Kirstie: ‘If my story and my role as peer mentor can help just one person, then I know I’ve done a good job’

Kirstie: ‘If my story and my role as peer mentor can help just one person, then I know I’ve done a good job’ image

Kirstie was sentenced to a 12-month community order and driving ban. Since then she has progressed well through her probation and now works as a peer mentor helping other through their induction and rehabilitation. Kirstie tells her full story here:

“At my first visit court hearing I was so scared. My two eldest daughters came with me because we all believed I’d be going to prison. We wanted to spend our last moments together. When it was adjourned to gather more evidence, the relief we all felt was unbelievable. We had another three weeks together as a family.

“When my second hearing came around, I was even more scared, especially when my own solicitor told me to expect the worst (ie prison). It was only towards the end of this second hearing, after the judge had bamboozled me with his words, my solicitor turned around to me with thumbs up.
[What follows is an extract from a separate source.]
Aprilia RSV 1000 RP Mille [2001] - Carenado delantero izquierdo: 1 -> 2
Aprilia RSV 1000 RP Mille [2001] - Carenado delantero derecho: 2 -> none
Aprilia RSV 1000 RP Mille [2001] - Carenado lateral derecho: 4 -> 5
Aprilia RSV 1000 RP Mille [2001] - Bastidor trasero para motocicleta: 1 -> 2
“I suddenly comprehended how lucky I had been. Fair enough, I was still a convicted criminal, which was because of one stupid act. I’d lost my licence, my car and my job but I still had my relative freedom. I was not going to prison.

“All my appointments for probation were at Together Women Project, and obviously before my first appointment, I was nervous. I Just didn’t know what to expect. Would they just be judging me all the time, looking down their noses at me?

“I never expected my case workers to rock up in jeans and T-shirts with facial piercings and shaved hair! It immediately put me at ease. They were normal people! Who was judging who now eh?

“At first, I had weekly appointments, both at TWP and RENEW. These soon went to fortnightly, then once my 6-month ATR was over, my TWP appointments were monthly. I got so much help and support along the way. My confidence and self-esteem definitely improved.

“Looking back to when I was first sentenced, I was feeling really low and suffering with panic attacks and anxiety. I’m not going to lie. There was some faltering in the beginning, but once I got it into my head there was no point in lying about or covering up my problems, I managed much better. I was only really lying to myself.

“When I was first asked if I wanted to be a peer mentor, I still had around two to three months of my community order left. It felt good to know that despite everything, I could still be valued for being me and my experience as an ex-service user would actually be put to good use instead of acting against me.

‘I’m just so glad I can give something back to help to support current service users. My main piece of advice I always share to service users, is to be completely honest with your case manager. They will not judge but will only help.’

“So in November 2017, I started attending the weekly group induction sessions shadowing Hull staff. The first few weeks I just sat in and observed staff, chipping in every now and then, but very much in the background.

“Then just before one session was due to start, a situation arose where I ended up volunteering to deliver the group induction power point. That first time ‘solo’ was another turning point for me. It finally made me realise my confidence had returned for good and I could achieve so many things I thought I’d lost in the preceding years.

“As my mum put it, the old Kirst was back.

“Since starting on the peer mentor programme, I’ve had one minor blip, where my panic attacks returned. I quickly got to grips with this, partly down to the continued support from my peer mentor coordinator. She is fab and has a genuine enthusiasm for everything she does.

“I’m just so glad I can give something back to help to support current service users. My main piece of advice I always share to service users, is to be completely honest with your case manager. They will not judge but will only help. Don’t waste any of your time on your order lying to yourself like I did.

“Whilst every peer mentor and service user I meet has a different story and background to me, we all have one bond thing in common. If my story and my role as peer mentor can help just one person, then I know I’ve done a good job. I would love it if something full time came of this but for now I feel extremely happy and fulfilled in my role.”